Case Study: Automated Data Validation Framework

A Python-based solution that uses a centralised Excel data dictionary to automate data quality checks and generate actionable error reports.

Project Type

Data Governance & Automation

Core Technologies

Python, Pandas, JSON, Excel

Sector

Commercial / Govt.

Impact

Streamlined Data Quality Reporting

The Business Challenge

Maintaining data quality is a constant struggle for any data-driven organisation. When new data is ingested, it must be validated against a set of business rules to ensure its integrity. This process is often manual, involving data managers visually inspecting files, which is not scalable and is highly susceptible to errors.

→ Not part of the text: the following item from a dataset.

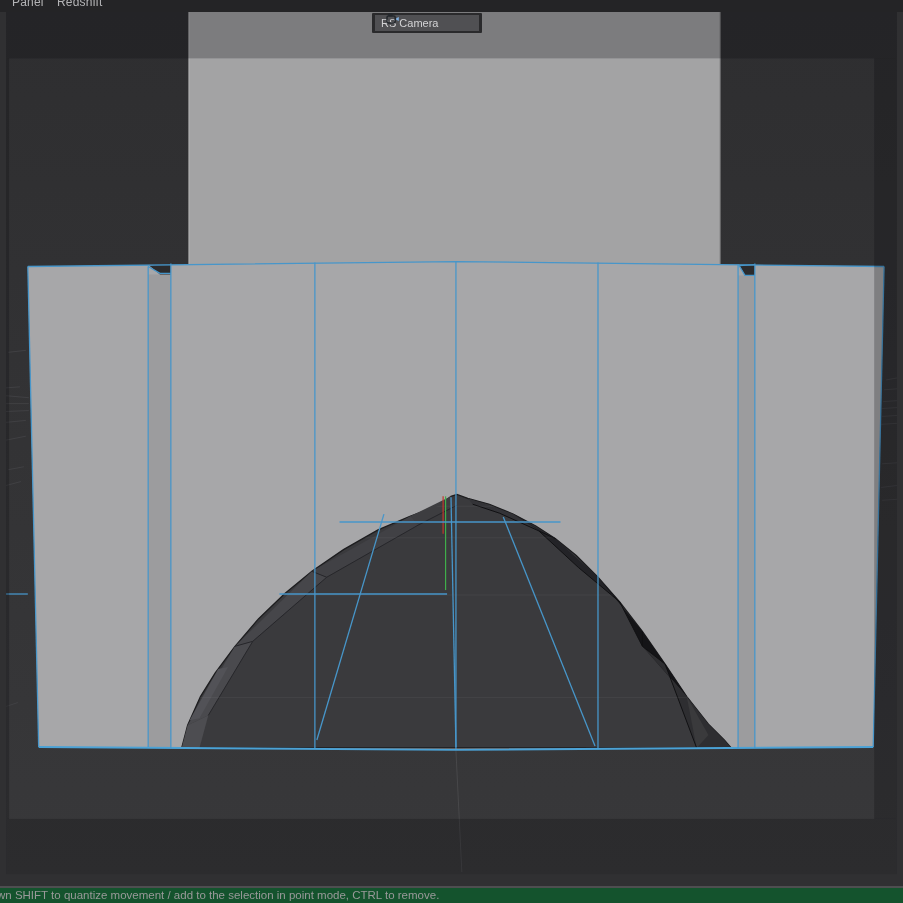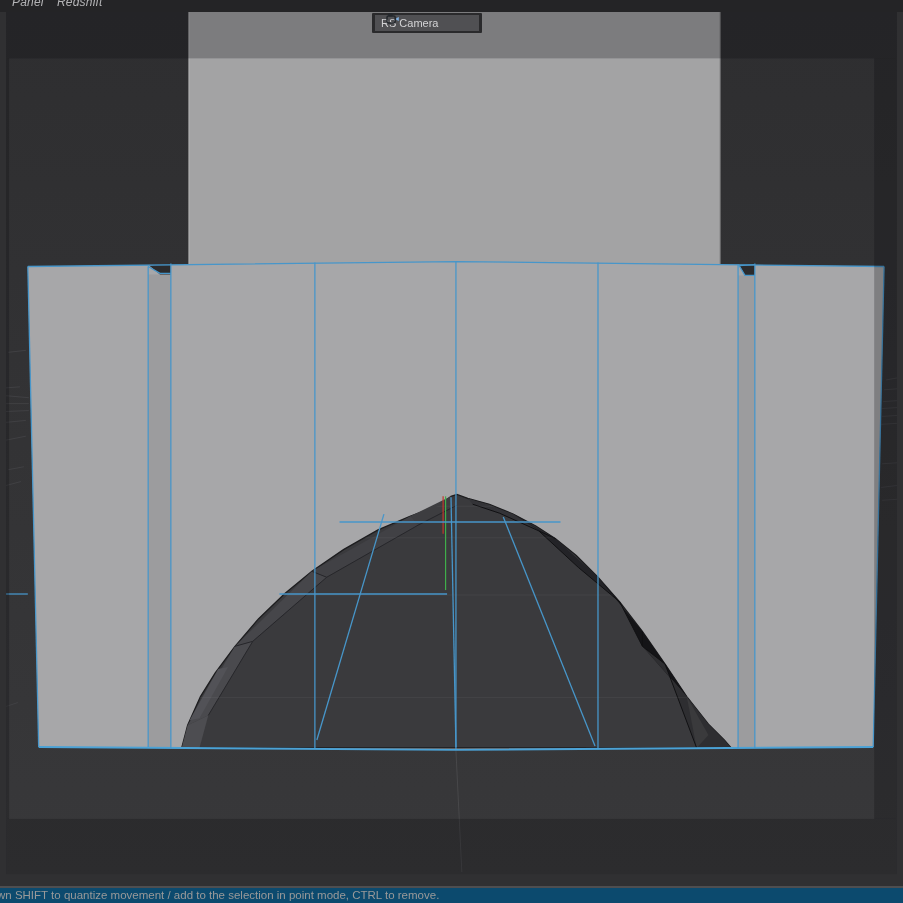"Panel" .menubar { font-style: italic -> none }
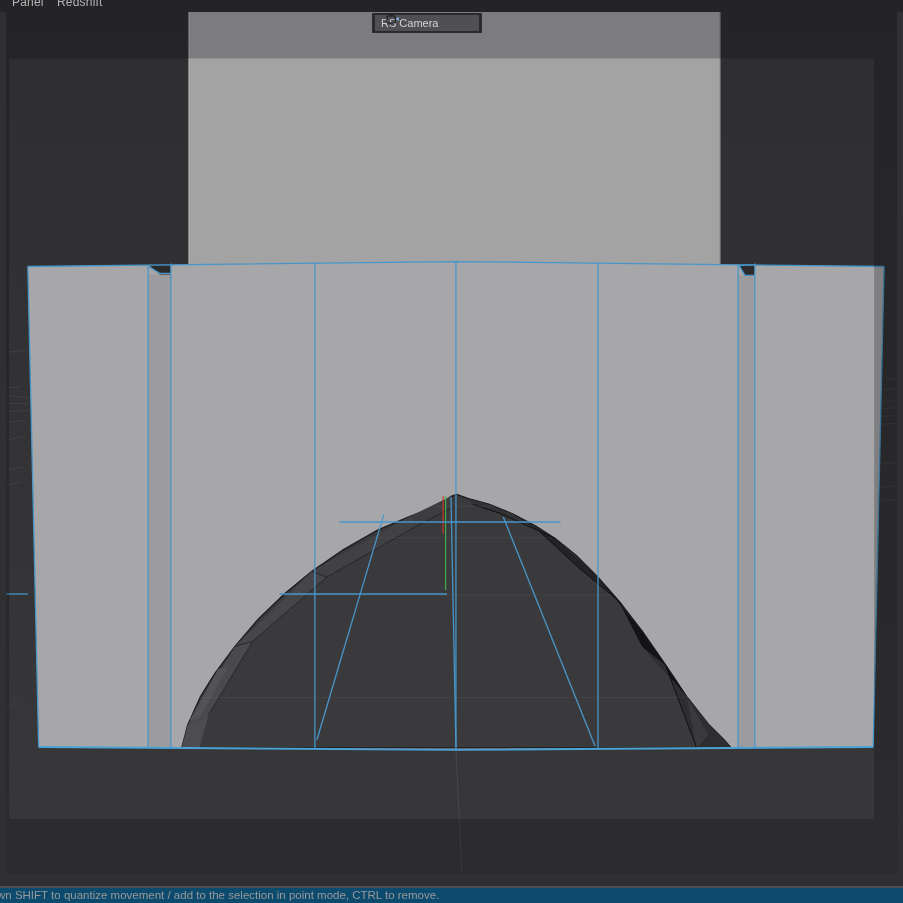"wn SHIFT to quantize movement" .statusbar { background: #0c4a6e -> #14532d }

The core challenge was to create a flexible and automated data validation process that could be easily managed by non-technical users. The system needed a central place to define data rules (a data dictionary) and a script to apply these rules to incoming data, flagging any issues for correction.

The Solution: A Dictionary-Driven Validation Script

I developed a Python-based solution that uses a simple, human-readable Excel file as a data dictionary to drive the validation logic. This approach empowers data managers to define and update data quality rules without touching any code.

The Four-Step Process:

1. The Excel Data Dictionary

A structured Excel file is created where each row defines the validation rules for a specific data field. This includes data type, min/max values, and a comma-separated list of allowable values or patterns.

2. Conversion to JSON

The Excel dictionary is converted into a JSON format. JSON is a machine-readable format that is easy for the Python script to parse and use as a set of instructions.

3. Automated Python Validation

A Python script reads the JSON dictionary and the data file to be validated. It then iterates through each row of the data, applying the rules defined in the dictionary to each field.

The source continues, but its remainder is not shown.